For instance, looking at retirement benefits in Personal Services, Gusto data shows that employers offering retirement benefits averaged worker quit rates 1.3 percentage points lower each month than those that did not – or 15.6% for 12 months. That means that the company offering retirement benefits saw (25 employees * 15.6% lower rate of quitting =) 3.9 fewer workers leave during the year. If that average employee makes $30,000 per year, it would cost the employer conservatively $58,500 to replace them (half of each worker’s salary * 3.9 workers). On the other hand, the BLS estimates that retirement benefits cost 3.5% of a worker’s salary to the employer. Offering retirement benefits to all 25 employees would then cost the employer (25 employees * $30,000 salary * 3.5% of salary =) $26,250 for the year. Thus, by offering retirement benefits the employer spends $26,250 directly, but saves an estimated $58,500 by reducing employee turnover – a return more than twice the employer’s investment.

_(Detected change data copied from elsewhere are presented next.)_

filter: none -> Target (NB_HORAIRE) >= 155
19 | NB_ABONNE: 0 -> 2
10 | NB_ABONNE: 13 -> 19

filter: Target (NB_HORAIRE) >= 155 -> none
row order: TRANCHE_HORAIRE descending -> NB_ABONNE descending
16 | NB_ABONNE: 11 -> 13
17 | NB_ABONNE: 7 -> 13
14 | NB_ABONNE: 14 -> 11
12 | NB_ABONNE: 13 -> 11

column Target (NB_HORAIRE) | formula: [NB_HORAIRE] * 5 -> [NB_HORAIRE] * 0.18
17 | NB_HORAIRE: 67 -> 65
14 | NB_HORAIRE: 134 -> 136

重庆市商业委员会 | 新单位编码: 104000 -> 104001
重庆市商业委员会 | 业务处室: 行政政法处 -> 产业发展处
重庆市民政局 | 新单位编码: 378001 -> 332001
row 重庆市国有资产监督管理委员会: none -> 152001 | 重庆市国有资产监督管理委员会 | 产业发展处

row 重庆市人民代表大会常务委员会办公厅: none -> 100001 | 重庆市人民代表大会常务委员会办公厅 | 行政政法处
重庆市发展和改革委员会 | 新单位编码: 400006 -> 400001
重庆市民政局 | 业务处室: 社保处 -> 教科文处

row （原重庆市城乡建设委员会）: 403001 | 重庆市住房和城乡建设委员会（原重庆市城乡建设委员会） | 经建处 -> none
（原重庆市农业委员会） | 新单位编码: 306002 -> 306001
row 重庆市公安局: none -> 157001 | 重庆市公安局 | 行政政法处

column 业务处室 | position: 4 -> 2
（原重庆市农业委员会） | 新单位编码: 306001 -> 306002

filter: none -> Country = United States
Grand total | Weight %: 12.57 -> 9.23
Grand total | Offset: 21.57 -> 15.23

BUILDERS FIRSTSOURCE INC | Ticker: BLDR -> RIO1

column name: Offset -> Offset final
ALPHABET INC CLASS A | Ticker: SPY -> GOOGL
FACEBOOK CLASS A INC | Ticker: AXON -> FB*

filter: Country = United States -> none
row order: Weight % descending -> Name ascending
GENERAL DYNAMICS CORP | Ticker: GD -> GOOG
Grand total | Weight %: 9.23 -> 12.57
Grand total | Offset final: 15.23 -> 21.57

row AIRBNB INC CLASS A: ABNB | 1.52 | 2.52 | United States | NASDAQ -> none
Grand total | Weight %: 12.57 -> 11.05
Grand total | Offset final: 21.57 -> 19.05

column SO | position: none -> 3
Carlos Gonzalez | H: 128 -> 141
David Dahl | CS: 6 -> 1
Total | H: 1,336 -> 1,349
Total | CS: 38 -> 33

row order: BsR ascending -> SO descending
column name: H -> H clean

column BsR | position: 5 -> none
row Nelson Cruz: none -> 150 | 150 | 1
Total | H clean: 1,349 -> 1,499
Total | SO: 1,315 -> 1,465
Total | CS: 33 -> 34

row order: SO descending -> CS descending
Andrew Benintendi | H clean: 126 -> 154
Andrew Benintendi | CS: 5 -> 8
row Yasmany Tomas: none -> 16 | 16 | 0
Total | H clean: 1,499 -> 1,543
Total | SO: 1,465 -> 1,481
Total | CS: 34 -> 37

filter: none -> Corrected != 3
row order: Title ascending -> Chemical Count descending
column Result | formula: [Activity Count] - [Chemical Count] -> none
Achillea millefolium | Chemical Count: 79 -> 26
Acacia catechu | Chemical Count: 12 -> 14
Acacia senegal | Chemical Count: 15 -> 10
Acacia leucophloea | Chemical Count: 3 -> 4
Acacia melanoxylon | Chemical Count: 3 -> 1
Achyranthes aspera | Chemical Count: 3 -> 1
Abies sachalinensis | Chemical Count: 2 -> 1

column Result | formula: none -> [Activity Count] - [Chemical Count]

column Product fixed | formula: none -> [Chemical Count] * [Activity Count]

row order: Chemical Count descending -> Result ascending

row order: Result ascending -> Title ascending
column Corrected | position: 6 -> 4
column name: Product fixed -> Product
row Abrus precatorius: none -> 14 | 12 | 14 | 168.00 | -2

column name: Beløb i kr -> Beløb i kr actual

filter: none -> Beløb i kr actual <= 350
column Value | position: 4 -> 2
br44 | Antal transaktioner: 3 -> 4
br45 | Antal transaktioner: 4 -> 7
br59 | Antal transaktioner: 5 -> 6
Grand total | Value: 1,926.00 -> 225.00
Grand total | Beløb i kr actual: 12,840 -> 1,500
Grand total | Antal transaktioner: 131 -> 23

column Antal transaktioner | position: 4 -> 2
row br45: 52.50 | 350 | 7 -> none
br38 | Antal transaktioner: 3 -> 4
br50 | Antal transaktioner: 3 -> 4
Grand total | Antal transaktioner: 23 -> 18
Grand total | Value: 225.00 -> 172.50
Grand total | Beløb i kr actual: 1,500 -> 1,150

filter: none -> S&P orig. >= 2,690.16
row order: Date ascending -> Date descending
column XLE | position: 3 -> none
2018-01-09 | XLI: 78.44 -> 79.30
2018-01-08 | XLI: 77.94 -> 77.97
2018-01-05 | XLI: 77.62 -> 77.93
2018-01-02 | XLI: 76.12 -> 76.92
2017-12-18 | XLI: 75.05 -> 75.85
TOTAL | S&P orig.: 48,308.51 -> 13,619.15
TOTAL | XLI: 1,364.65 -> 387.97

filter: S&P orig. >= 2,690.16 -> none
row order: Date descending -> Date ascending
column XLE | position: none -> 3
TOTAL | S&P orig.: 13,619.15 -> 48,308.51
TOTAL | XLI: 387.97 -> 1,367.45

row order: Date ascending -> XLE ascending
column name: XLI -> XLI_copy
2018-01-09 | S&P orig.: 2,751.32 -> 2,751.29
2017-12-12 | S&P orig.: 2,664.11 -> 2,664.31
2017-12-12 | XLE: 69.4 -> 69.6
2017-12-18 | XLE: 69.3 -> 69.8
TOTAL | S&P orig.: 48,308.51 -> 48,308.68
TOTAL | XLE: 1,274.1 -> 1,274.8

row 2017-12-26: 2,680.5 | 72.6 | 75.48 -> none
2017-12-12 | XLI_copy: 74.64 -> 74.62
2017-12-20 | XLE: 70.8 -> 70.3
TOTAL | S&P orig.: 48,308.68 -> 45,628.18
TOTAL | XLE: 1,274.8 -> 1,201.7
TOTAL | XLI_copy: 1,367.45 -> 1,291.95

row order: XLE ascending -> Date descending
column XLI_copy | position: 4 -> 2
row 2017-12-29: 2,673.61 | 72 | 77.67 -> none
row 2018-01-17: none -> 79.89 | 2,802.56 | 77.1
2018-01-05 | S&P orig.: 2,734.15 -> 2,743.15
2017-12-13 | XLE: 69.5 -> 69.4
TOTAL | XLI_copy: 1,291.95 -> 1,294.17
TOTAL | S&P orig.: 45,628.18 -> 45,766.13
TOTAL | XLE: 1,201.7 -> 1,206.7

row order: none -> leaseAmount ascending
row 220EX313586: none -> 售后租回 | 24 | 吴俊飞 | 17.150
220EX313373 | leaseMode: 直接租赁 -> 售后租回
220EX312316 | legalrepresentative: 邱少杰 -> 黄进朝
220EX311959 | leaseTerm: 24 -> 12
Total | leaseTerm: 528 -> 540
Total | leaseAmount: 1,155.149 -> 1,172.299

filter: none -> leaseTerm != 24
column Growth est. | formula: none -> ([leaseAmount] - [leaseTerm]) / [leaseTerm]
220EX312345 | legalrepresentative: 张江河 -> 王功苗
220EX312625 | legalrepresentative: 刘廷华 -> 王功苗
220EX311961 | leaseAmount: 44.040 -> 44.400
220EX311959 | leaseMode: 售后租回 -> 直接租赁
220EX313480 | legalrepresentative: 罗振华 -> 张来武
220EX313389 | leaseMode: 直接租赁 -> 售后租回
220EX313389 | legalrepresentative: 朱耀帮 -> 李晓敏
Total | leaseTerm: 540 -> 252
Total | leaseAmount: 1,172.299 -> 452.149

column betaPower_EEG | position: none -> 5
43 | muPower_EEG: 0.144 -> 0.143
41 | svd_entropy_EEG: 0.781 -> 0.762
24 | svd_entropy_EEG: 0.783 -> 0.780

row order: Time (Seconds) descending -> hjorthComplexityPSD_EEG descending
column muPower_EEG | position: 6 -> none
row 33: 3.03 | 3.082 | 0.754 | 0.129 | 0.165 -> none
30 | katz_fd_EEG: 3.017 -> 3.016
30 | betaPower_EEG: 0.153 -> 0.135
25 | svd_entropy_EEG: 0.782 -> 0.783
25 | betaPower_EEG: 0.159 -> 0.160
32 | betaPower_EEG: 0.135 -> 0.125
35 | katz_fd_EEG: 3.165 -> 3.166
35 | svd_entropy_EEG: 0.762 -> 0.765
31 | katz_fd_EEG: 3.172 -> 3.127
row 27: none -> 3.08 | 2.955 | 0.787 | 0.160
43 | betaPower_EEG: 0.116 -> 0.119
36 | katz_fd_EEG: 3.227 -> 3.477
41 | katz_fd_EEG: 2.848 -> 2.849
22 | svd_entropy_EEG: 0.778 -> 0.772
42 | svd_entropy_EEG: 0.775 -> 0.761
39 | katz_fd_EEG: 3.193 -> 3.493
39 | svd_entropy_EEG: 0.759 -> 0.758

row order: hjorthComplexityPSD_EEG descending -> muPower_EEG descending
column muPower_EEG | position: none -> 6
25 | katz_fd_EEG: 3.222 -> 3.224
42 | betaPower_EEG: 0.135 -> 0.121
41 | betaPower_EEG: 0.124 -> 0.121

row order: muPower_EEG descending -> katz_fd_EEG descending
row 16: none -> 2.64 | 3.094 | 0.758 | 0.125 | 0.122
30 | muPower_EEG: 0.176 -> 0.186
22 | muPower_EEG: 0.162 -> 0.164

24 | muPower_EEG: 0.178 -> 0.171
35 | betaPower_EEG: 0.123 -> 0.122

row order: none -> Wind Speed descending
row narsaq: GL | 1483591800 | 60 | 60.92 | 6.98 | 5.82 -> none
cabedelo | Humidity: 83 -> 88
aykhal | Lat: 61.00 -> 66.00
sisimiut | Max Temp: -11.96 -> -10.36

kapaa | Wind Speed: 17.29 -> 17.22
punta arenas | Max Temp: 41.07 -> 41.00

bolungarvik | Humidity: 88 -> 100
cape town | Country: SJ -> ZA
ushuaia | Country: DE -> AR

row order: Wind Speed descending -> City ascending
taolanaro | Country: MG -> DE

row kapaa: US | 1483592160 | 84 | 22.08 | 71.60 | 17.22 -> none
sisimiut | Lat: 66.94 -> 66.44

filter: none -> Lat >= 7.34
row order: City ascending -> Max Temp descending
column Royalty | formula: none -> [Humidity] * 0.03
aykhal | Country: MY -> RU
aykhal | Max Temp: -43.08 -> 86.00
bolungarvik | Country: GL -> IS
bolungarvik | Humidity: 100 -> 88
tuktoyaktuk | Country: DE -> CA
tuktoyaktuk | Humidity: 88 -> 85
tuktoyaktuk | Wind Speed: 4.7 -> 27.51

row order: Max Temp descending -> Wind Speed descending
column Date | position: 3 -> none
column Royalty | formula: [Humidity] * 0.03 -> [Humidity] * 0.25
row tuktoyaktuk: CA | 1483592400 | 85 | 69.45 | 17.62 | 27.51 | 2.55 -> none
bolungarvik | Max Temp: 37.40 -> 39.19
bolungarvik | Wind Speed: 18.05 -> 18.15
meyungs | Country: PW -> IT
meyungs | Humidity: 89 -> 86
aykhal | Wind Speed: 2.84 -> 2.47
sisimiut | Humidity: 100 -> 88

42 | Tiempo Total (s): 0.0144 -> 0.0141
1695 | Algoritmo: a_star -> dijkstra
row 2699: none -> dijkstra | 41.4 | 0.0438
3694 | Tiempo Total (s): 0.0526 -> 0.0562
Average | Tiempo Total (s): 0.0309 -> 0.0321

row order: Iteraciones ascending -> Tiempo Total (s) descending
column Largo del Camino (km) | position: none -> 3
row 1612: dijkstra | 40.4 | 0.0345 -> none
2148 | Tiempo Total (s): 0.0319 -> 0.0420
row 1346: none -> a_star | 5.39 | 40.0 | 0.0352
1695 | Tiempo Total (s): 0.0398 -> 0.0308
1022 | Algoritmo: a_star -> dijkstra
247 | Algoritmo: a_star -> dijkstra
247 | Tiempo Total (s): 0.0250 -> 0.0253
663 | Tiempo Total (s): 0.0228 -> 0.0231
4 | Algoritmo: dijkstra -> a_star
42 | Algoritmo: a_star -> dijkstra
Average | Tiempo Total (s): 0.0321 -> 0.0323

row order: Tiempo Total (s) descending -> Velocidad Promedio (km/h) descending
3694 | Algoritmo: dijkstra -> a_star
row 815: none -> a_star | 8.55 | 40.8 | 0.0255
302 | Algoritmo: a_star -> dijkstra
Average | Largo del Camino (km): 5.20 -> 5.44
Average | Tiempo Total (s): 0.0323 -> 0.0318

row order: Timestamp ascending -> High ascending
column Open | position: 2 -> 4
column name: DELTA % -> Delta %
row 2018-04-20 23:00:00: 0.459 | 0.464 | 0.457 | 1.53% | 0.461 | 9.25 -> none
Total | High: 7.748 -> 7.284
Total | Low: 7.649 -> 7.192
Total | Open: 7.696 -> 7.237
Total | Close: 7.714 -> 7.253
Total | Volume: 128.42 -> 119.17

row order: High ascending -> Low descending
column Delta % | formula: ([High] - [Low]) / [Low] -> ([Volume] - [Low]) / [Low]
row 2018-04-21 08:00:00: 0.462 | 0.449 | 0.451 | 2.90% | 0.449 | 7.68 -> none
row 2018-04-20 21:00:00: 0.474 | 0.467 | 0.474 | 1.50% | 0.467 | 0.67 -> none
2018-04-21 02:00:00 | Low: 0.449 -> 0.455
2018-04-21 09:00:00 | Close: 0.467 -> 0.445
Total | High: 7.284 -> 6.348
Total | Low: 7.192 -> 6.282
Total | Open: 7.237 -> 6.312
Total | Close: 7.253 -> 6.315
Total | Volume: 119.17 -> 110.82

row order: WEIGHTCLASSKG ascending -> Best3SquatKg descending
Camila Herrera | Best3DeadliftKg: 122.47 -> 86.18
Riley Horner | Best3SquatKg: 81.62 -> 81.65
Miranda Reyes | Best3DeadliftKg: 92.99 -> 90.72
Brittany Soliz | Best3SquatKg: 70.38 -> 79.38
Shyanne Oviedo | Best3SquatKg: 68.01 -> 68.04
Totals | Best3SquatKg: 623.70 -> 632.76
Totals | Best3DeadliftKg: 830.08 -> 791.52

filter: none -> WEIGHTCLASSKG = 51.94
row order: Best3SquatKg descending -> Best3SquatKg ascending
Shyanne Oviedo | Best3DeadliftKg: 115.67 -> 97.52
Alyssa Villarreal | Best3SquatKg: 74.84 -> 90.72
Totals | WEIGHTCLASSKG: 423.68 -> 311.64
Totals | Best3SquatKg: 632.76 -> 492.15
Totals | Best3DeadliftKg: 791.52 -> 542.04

Throughout this pandemic, workers have placed a renewed focus on their physical and financial health, and they have been switching jobs to companies that take care of them in these ways. This data report shows that offering employee benefits can provide real and significant returns in reducing employee turnover, which can be costly and time-consuming, providing business owners with a solution to the current hiring squeeze.